I love the hypocrites who say they wont eat farmed croc but will eat beef or lamb.

Hix is vic's meet down in Mascot shops that's only a 5 walk from me, never knew that.. I know what i'm having for dinner tonight


----------



## jessb (Jul 25, 2008)

Sturdy said:


> yeah i wouldnt eat croc eather.
> 
> also pissed about living in queensland cant have croc's under any licence.
> 
> also heard rumours that some "large" pizza rings use roo mince on their meat pizza's.


 
I reckon I could definitely tell if they put roo on my pizza! I'm really adventurous with my eating, but we used to feed roo to our dog and cat before it was reclassified as "fit for human consumption" and the smell makes me want to gag...
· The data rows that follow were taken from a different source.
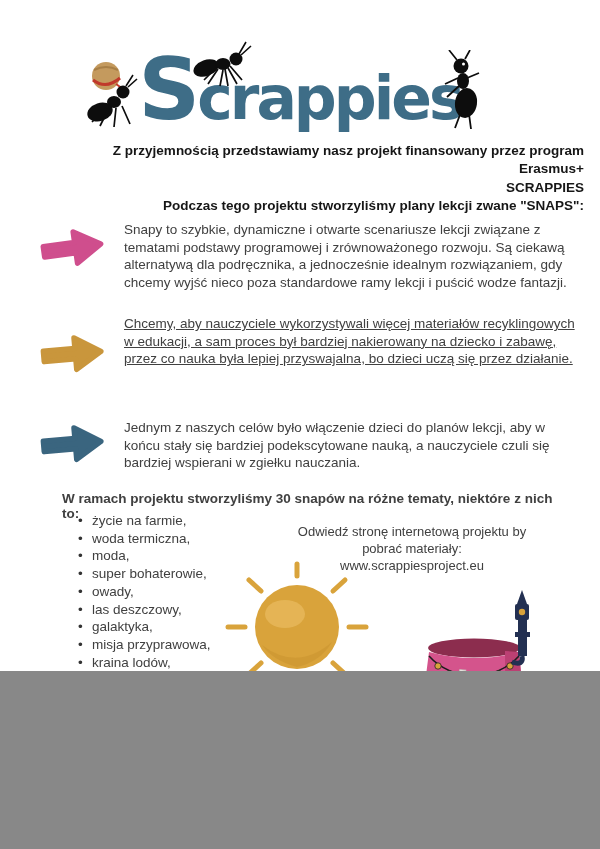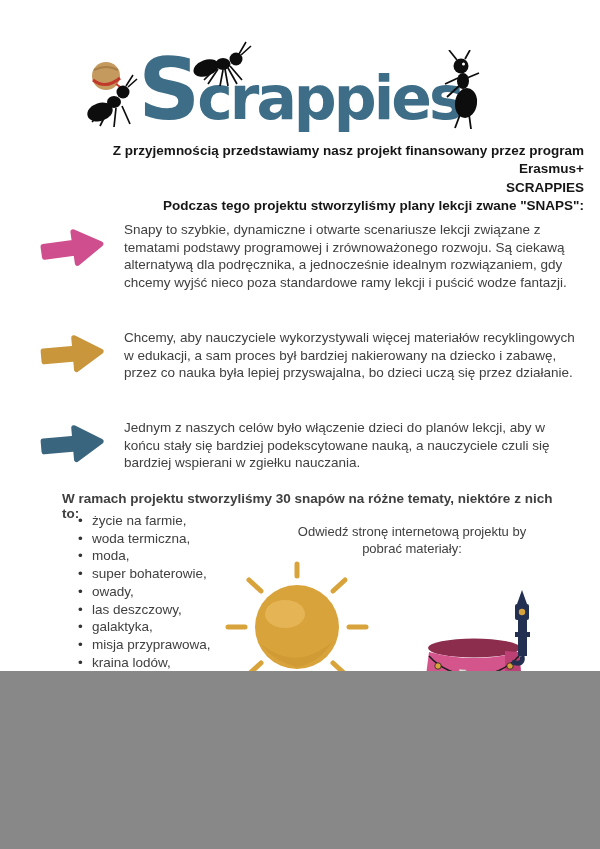--- a/index.html
+++ b/index.html
@@ -9,21 +9,21 @@
   .logo-text{position:absolute;top:46px;left:0;right:0;text-align:center;
              font-family:"DejaVu Sans",sans-serif;font-weight:bold;color:#3e6d87;
              font-size:60px;letter-spacing:-3px;line-height:86px;}
   .logo-text::first-letter{font-size:86px;}
   .ant{position:absolute;}
   
   .intro{position:absolute;top:142px;left:16px;right:16px;text-align:right;
          font-weight:bold;color:#161616;font-size:13.5px;line-height:18.4px;}
   
   .para{position:absolute;left:112px;width:452px;font-size:13.5px;line-height:17.6px;color:#404040;margin-left:12px;}
-  .p1{top:221px;} .p2{top:329px;} .p3{top:419px;}
+  .p1{top:221px;} .p2{top:315px;text-decoration:underline;} .p3{top:419px;}
   .arrow{position:absolute;left:39px;width:66px;height:42px;}
   .a1{top:227px;transform:rotate(-8deg);}
   .a2{top:333px;transform:rotate(-5deg);}
   .a3{top:423px;transform:rotate(-5deg);}
   
   .topics-intro{position:absolute;top:491px;left:62px;right:30px;font-size:13.5px;color:#404040;font-weight:bold;}
   .topics-list{position:absolute;top:512px;left:78px;margin:0;padding:0;list-style:none;}
   .topics-list li{position:relative;padding-left:14px;font-size:13.5px;line-height:17.7px;color:#404040;}
   .topics-list li::before{content:"•";position:absolute;left:0;top:0;color:#333;}
   
@@ -110,20 +110,21 @@
     <li>las deszczowy,</li>
     <li>galaktyka,</li>
     <li>misja przyprawowa,</li>
     <li>kraina lodów,</li>
     <li>powietrze.</li>
   </ul>
 
   <div class="website">
     <div>Odwiedź stronę internetową projektu by</div>
     <div>pobrać materiały:</div>
+    <div>www.scrappiesproject.eu</div>
   </div>
 
   <svg class="scene" viewBox="0 0 600 289">
     <defs>
       <g id="crownG">
         <path d="M0,18 L3,5 L8,11 L11,0 L14,11 L19,5 L22,18 Z" fill="#d9a33b"></path>
         <path d="M5,18 L11,9 L17,18 Z" fill="#4ba0a1" opacity="0.75"></path>
         <circle cx="3" cy="5" r="2.2" fill="#4ba0a1"></circle>
         <circle cx="11" cy="0" r="2.2" fill="#4ba0a1"></circle>
         <circle cx="19" cy="5" r="2.2" fill="#4ba0a1"></circle>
Red Eye Girl, maybe just try and think a bit less emotionally and a bit more objectively before you make a blanket staement like "It's morally wrong" which you have done a couple of times in various posts. I realise you are only young, but the world operates in shades of grey rather than moral absolutes.


----------



## gillsy (Jul 25, 2008)

jessb said:


> Red Eye Girl, maybe just try and think a bit less emotionally and a bit more objectively before you make a blanket staement like "It's morally wrong" which you have done a couple of times in various posts. I realise you are only young, but the world operates in shades of grey rather than moral absolutes.


 
Perfectly put.


----------



## MAIA77 (Jul 25, 2008)

Here's food for thought (pun intended) those plants that we devour, they've got membranes, cells and all the rest of it. They vibrate with energy, they procreate, adapt, multiply and die, just like the rest of us. What if their pain at dying, at being rooted, chopped, harvested, is hardly noticeable but painful nonetheless? There has been documented evidence of plants exuding different auras as they die. Some experts even say the colours represent pain and misery. Not taking a jab at any vegetarians btw.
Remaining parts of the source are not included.